Top of RECORD EXCERPTS

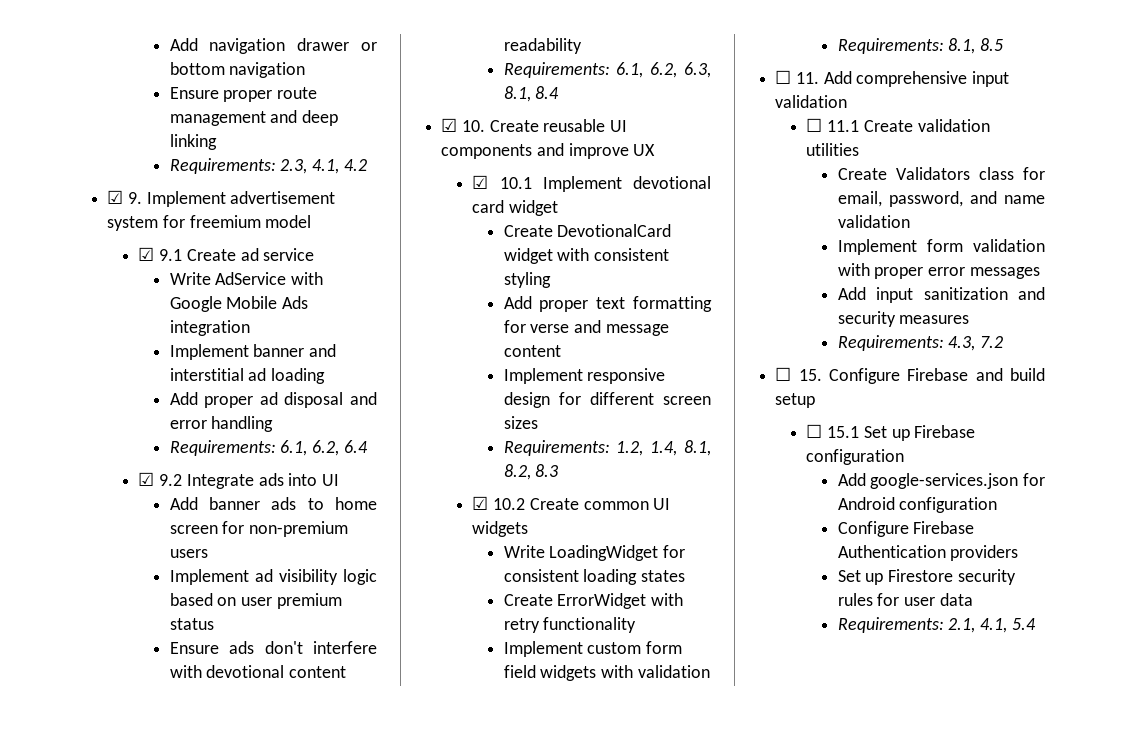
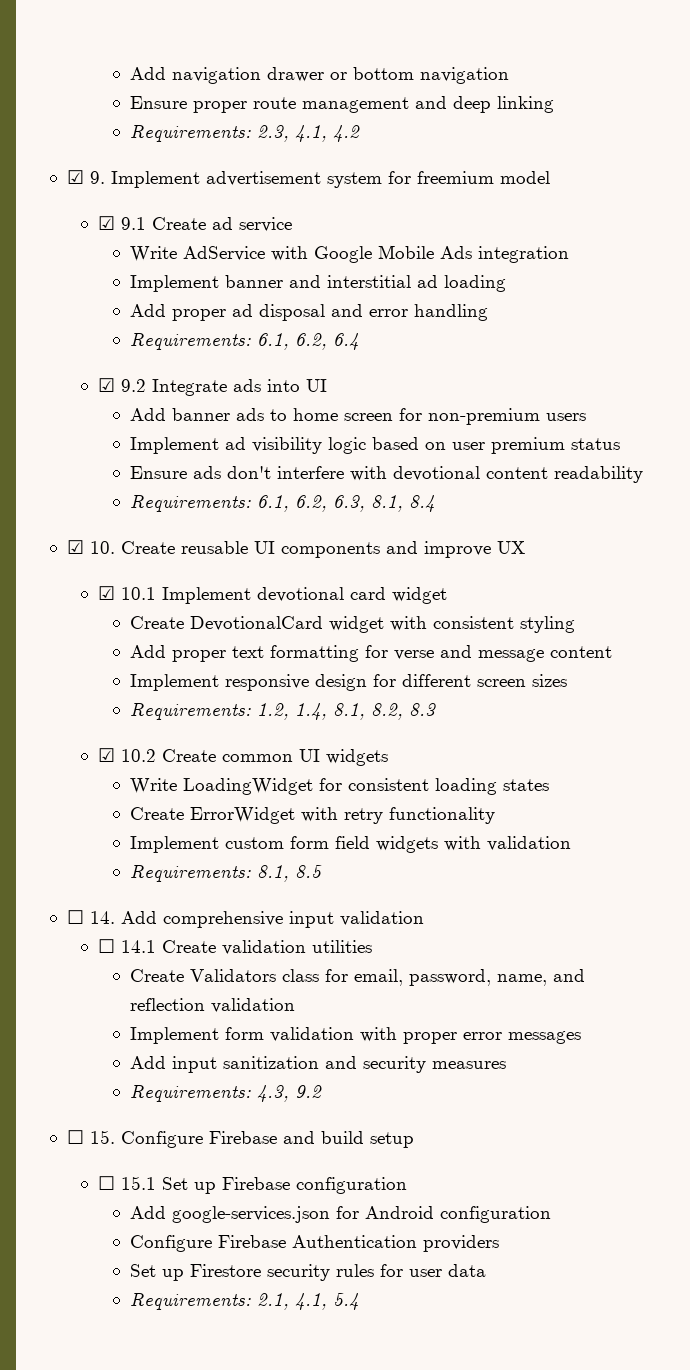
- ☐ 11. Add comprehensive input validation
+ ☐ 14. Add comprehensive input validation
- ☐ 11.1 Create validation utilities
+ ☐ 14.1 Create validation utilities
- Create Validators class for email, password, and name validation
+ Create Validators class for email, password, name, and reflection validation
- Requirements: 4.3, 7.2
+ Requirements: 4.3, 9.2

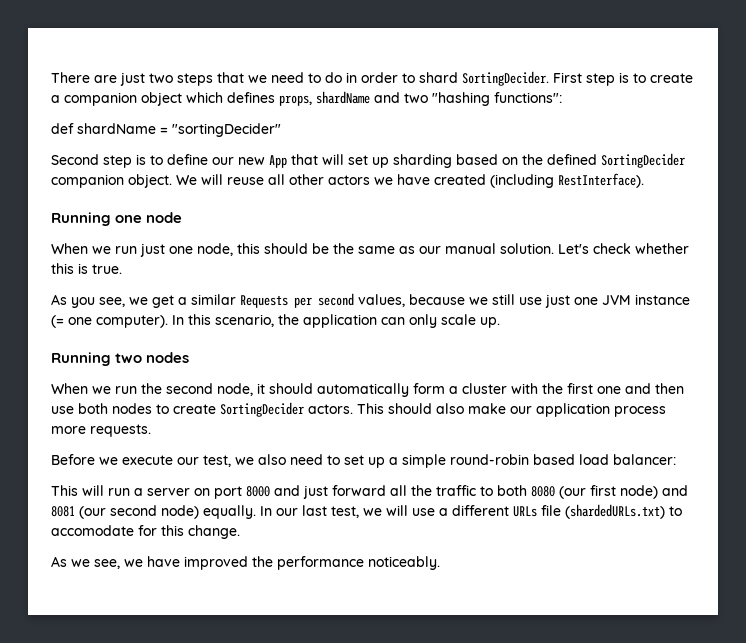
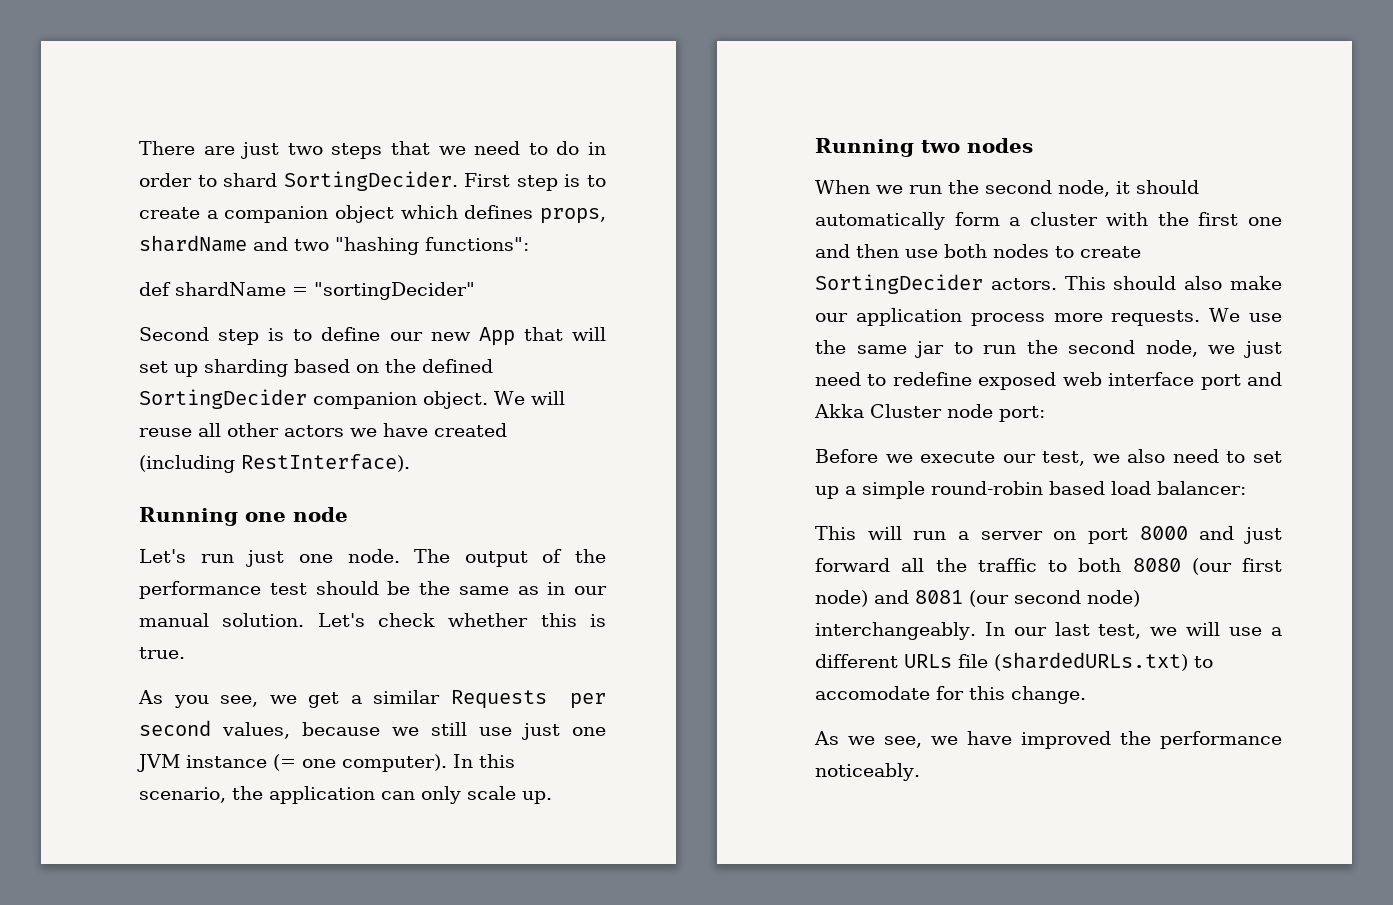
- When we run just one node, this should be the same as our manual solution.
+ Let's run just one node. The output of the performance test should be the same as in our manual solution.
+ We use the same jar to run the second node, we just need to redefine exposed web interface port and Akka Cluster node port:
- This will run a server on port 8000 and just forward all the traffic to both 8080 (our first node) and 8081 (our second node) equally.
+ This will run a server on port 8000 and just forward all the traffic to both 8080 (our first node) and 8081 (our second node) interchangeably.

Bottom of RECORD EXCERPTS

REQUIRED WORK: Search the records for the word "Requirements" and copy every line where it occurs.

EXPECTED ANSWER:
- Requirements: 4.3, 7.2
+ Requirements: 4.3, 9.2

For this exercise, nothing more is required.